Task goal: The exact lines of the listing, from its first through the line that contains "total: 2198.08 -> 2941.64", are to make up the answer, and pictures are to be left out.

Material supplied:
========

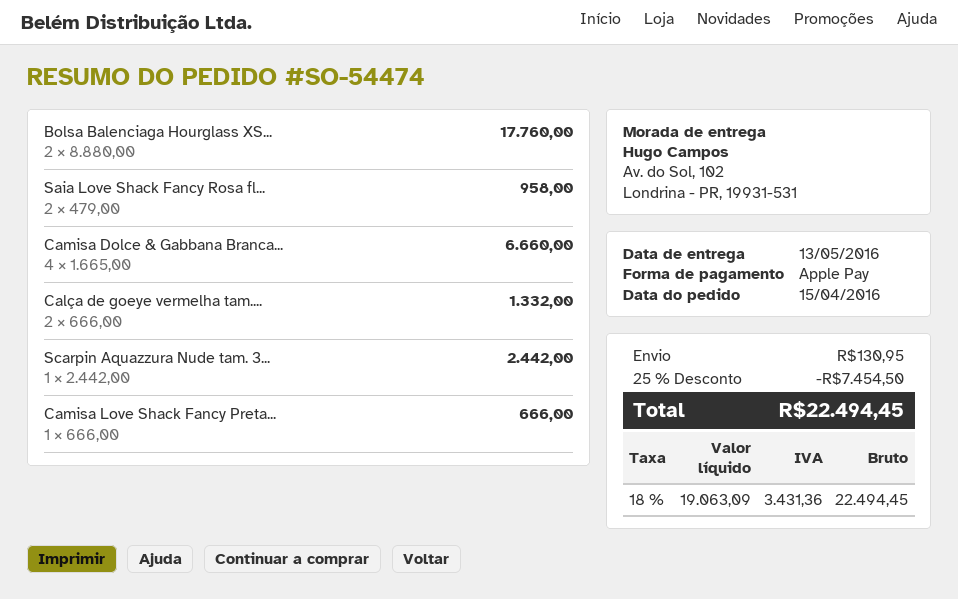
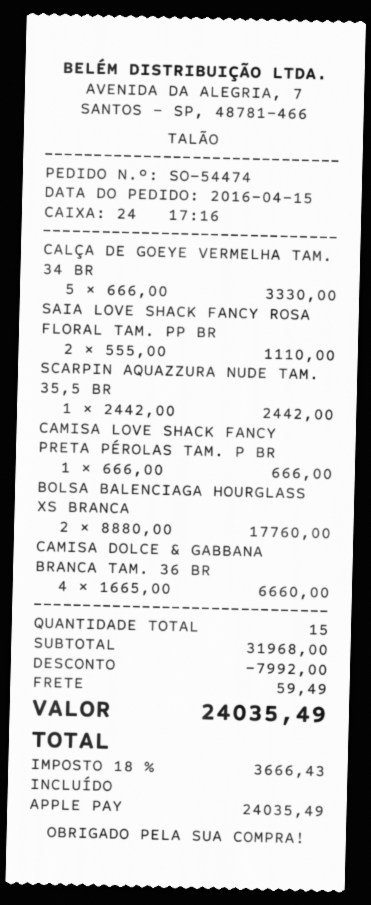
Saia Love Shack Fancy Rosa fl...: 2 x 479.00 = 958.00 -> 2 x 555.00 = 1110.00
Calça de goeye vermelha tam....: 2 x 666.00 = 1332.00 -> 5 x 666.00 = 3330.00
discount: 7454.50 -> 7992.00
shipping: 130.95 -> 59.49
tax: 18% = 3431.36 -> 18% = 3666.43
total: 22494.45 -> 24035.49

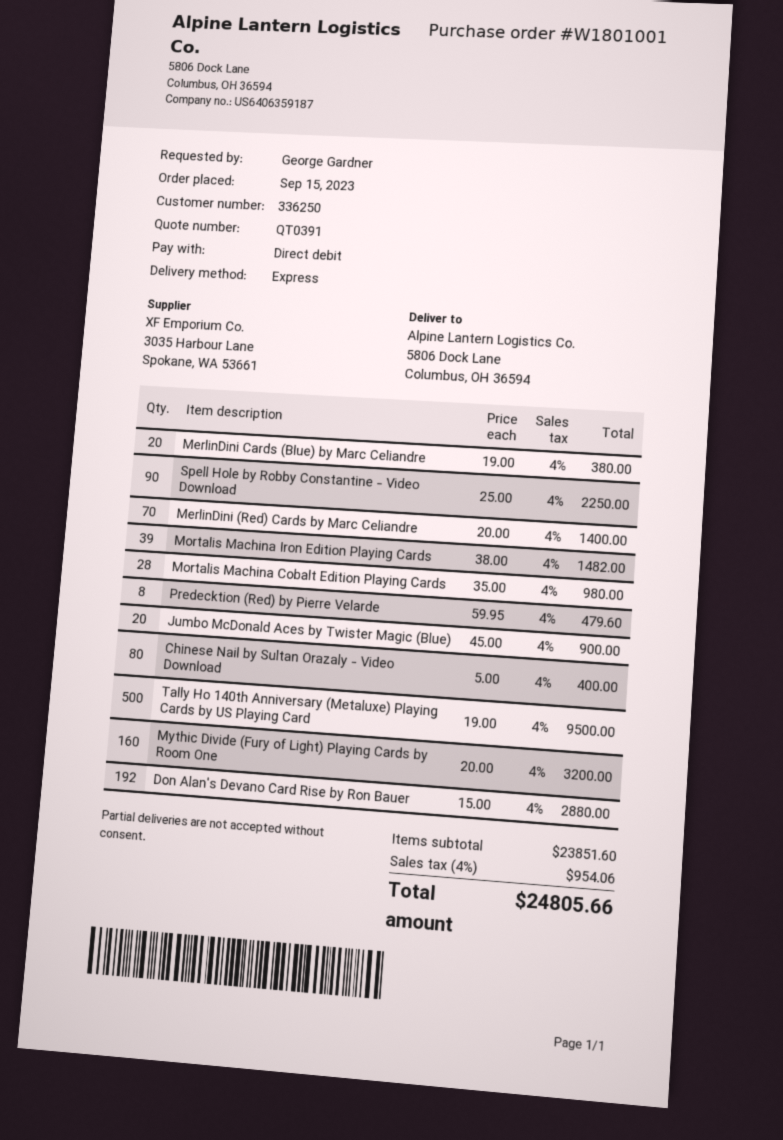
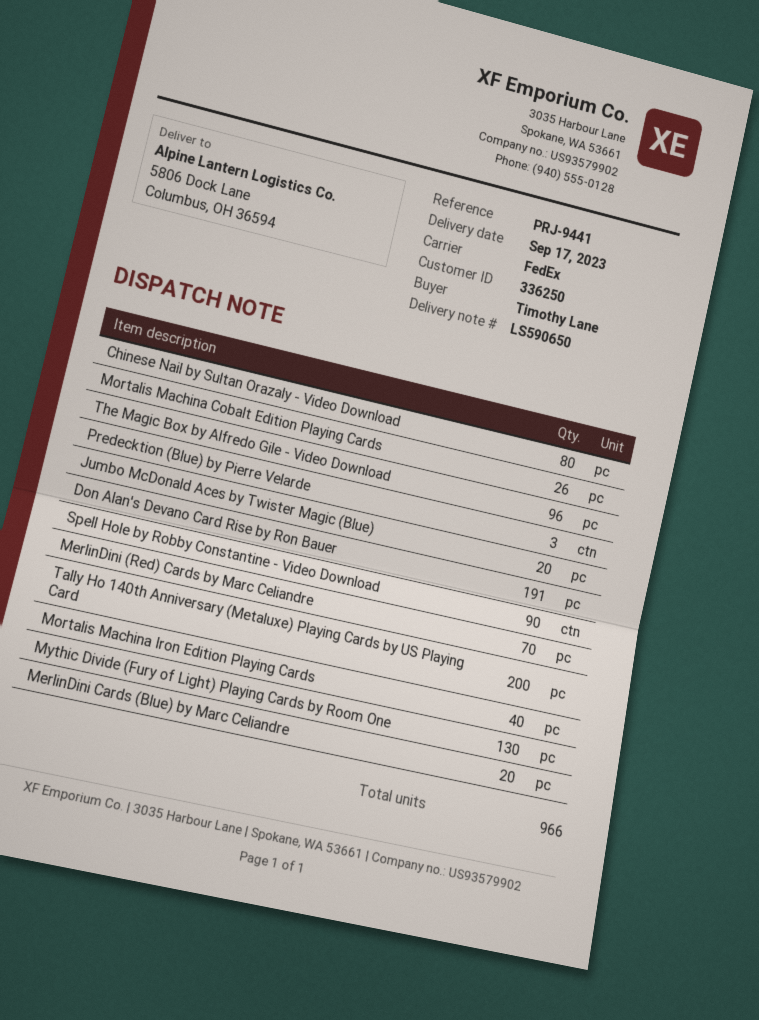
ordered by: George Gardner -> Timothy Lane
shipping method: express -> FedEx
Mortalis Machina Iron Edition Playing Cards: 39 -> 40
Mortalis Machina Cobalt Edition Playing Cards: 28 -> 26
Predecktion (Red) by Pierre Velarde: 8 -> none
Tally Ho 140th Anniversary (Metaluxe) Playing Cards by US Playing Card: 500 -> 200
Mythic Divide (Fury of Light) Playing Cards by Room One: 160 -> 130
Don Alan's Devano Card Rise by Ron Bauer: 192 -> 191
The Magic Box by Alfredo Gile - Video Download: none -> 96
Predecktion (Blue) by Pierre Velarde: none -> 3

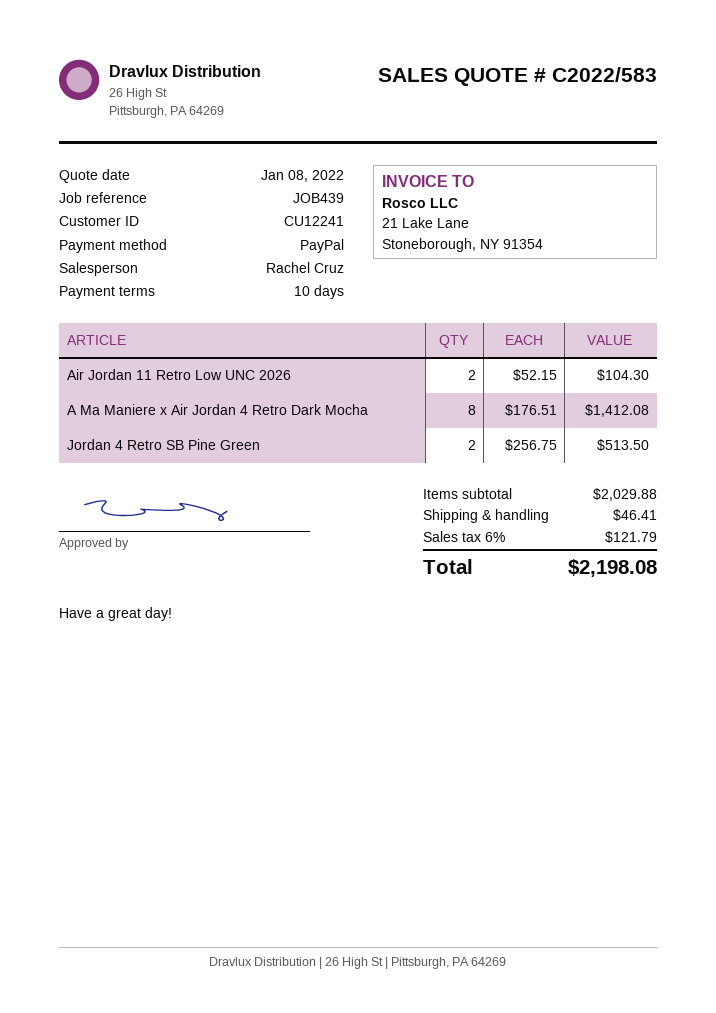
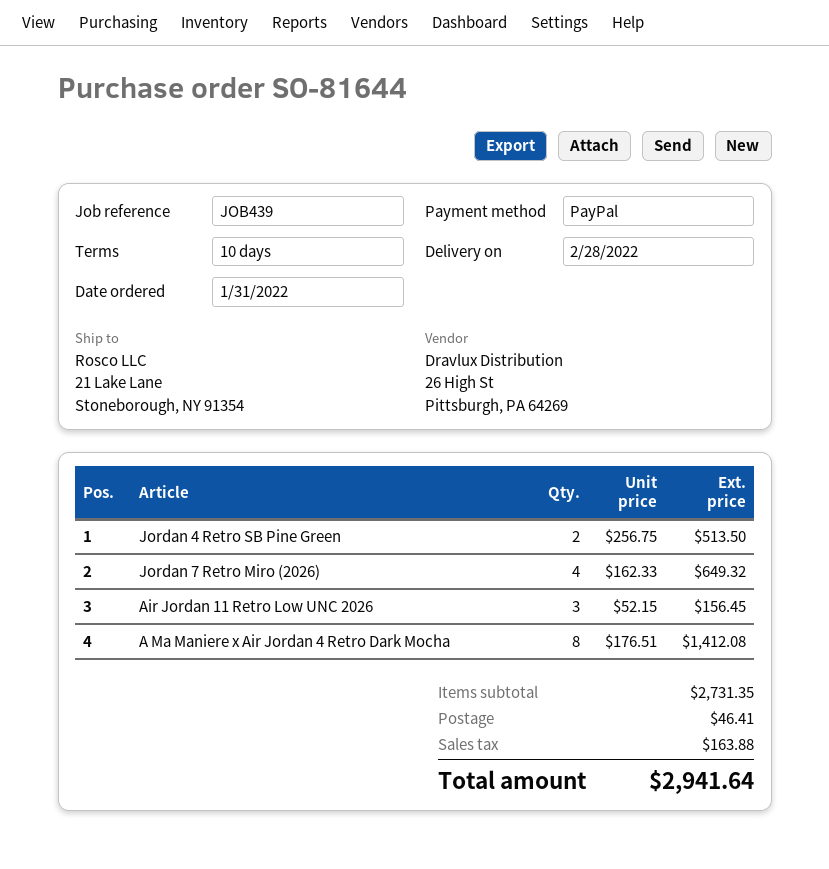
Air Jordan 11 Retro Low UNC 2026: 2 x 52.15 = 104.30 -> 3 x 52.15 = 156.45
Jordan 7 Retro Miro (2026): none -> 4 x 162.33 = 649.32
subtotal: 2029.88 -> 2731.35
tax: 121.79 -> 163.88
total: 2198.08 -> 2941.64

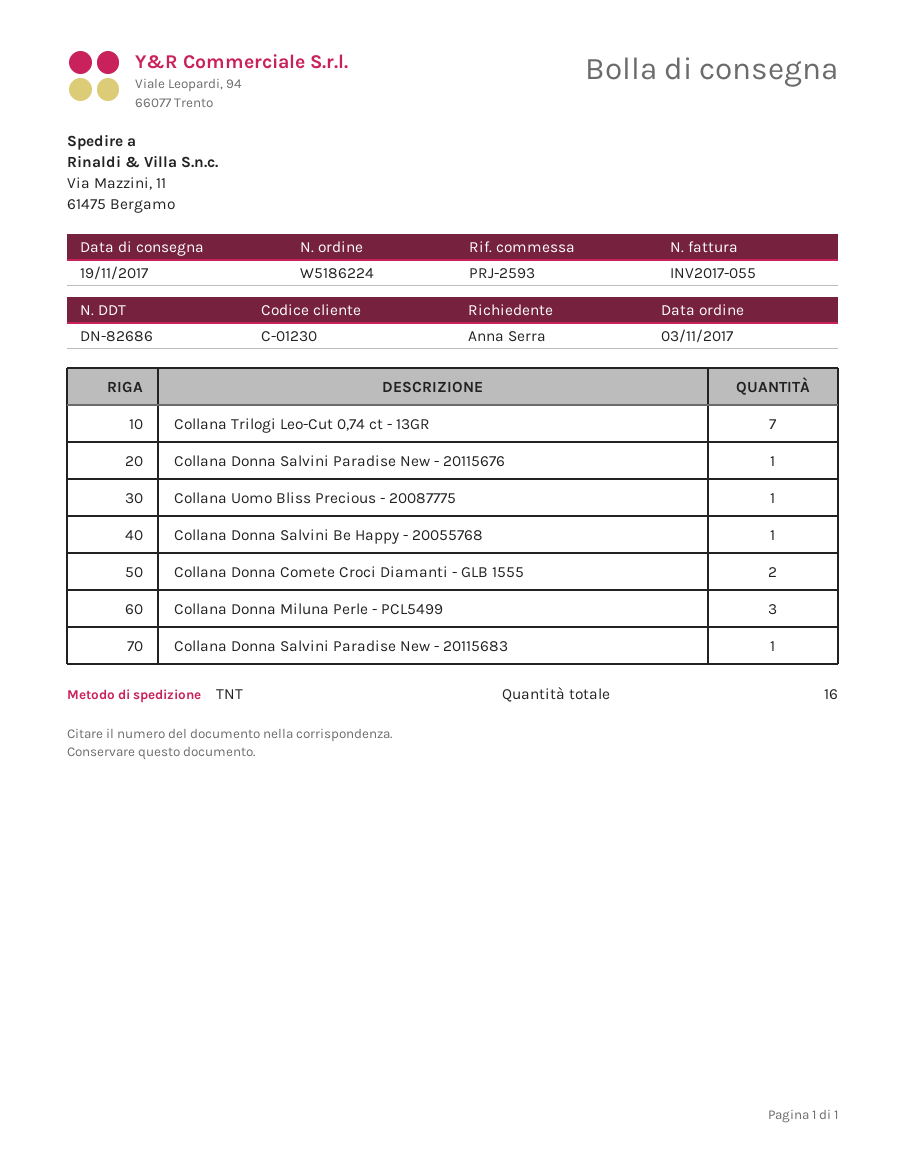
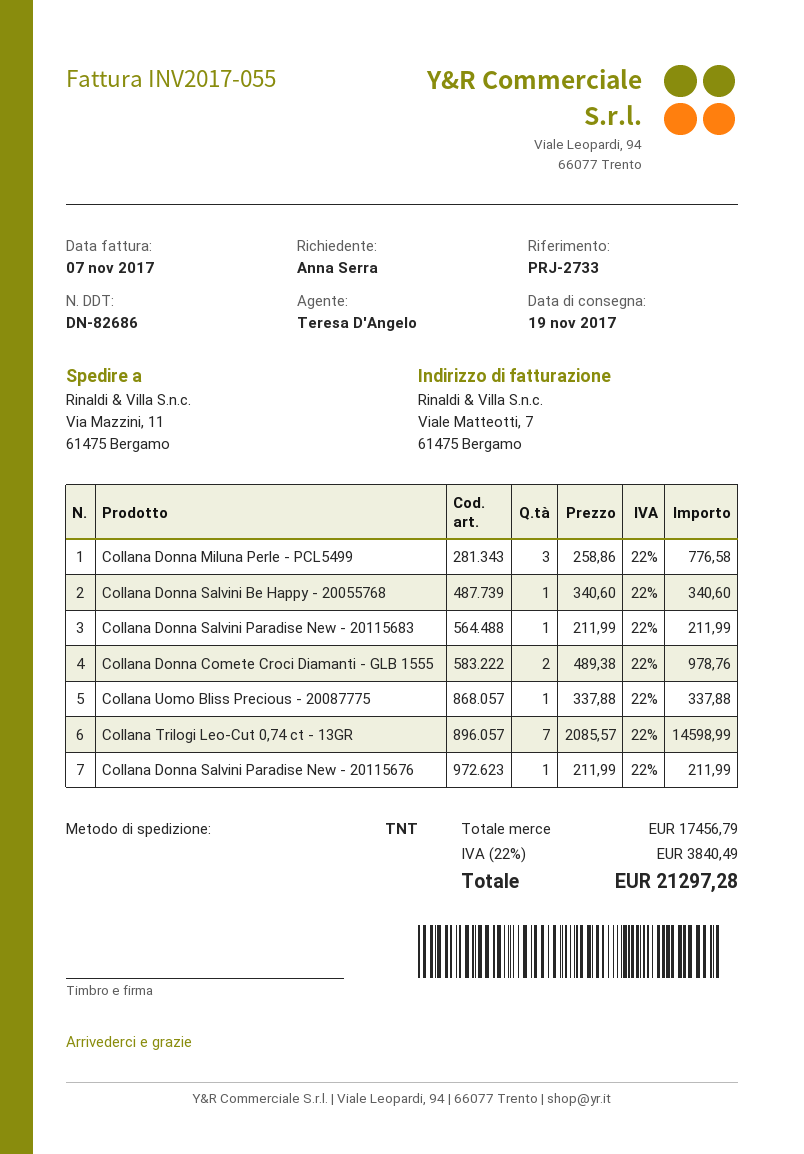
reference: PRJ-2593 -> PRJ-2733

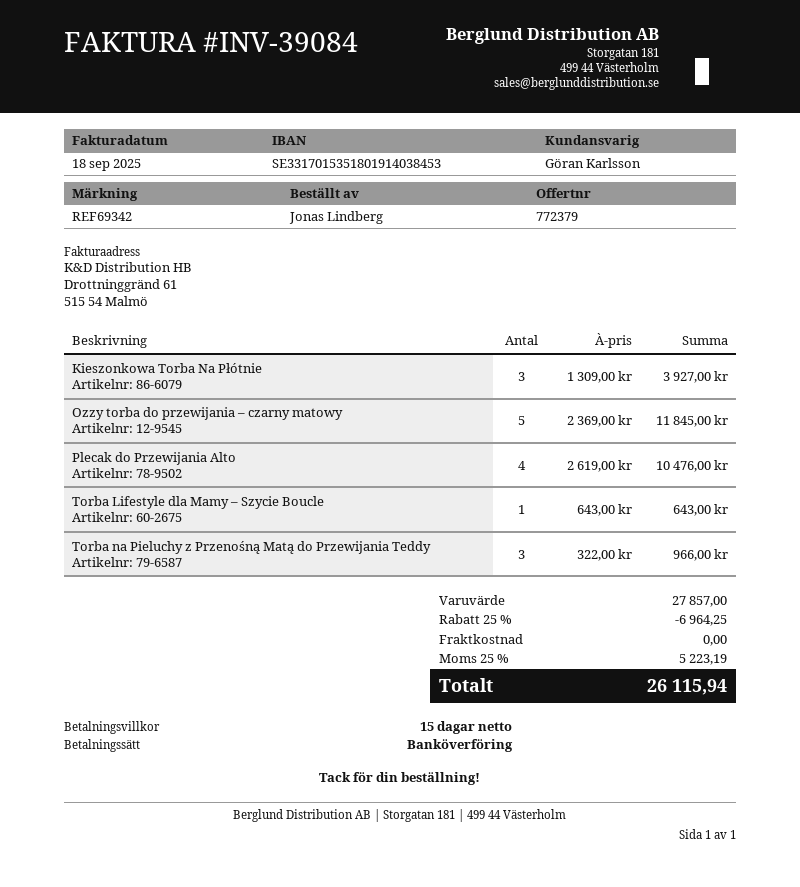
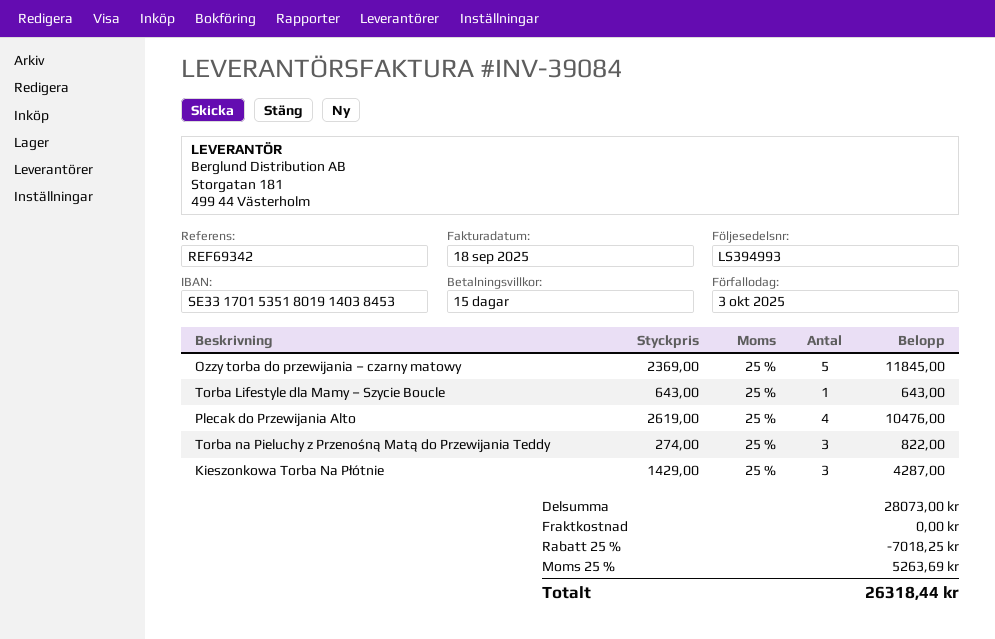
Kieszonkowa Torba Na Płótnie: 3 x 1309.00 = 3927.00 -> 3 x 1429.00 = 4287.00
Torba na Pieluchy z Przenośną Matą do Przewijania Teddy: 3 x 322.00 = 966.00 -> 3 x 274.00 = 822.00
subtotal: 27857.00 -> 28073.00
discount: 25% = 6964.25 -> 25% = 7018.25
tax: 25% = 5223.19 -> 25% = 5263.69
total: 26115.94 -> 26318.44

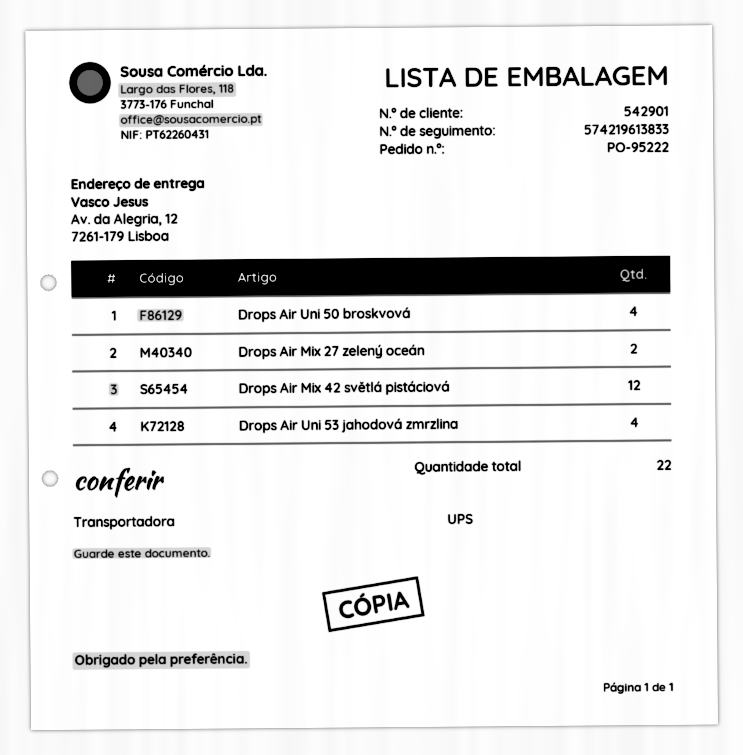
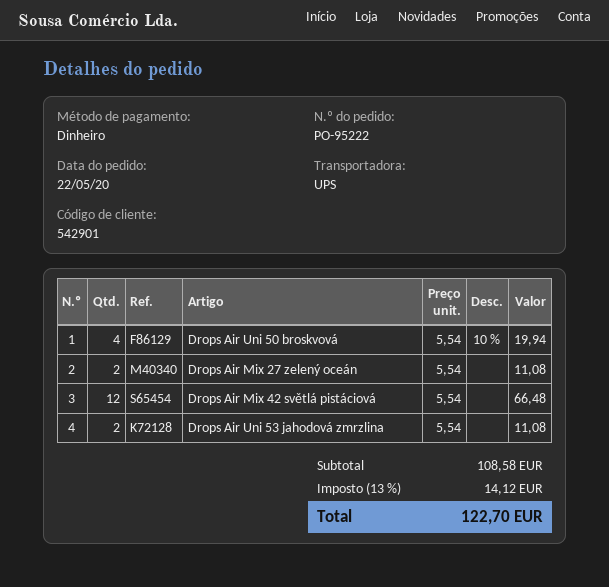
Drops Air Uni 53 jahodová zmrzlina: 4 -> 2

========

Expected answer:
Saia Love Shack Fancy Rosa fl...: 2 x 479.00 = 958.00 -> 2 x 555.00 = 1110.00
Calça de goeye vermelha tam....: 2 x 666.00 = 1332.00 -> 5 x 666.00 = 3330.00
discount: 7454.50 -> 7992.00
shipping: 130.95 -> 59.49
tax: 18% = 3431.36 -> 18% = 3666.43
total: 22494.45 -> 24035.49

ordered by: George Gardner -> Timothy Lane
shipping method: express -> FedEx
Mortalis Machina Iron Edition Playing Cards: 39 -> 40
Mortalis Machina Cobalt Edition Playing Cards: 28 -> 26
Predecktion (Red) by Pierre Velarde: 8 -> none
Tally Ho 140th Anniversary (Metaluxe) Playing Cards by US Playing Card: 500 -> 200
Mythic Divide (Fury of Light) Playing Cards by Room One: 160 -> 130
Don Alan's Devano Card Rise by Ron Bauer: 192 -> 191
The Magic Box by Alfredo Gile - Video Download: none -> 96
Predecktion (Blue) by Pierre Velarde: none -> 3

Air Jordan 11 Retro Low UNC 2026: 2 x 52.15 = 104.30 -> 3 x 52.15 = 156.45
Jordan 7 Retro Miro (2026): none -> 4 x 162.33 = 649.32
subtotal: 2029.88 -> 2731.35
tax: 121.79 -> 163.88
total: 2198.08 -> 2941.64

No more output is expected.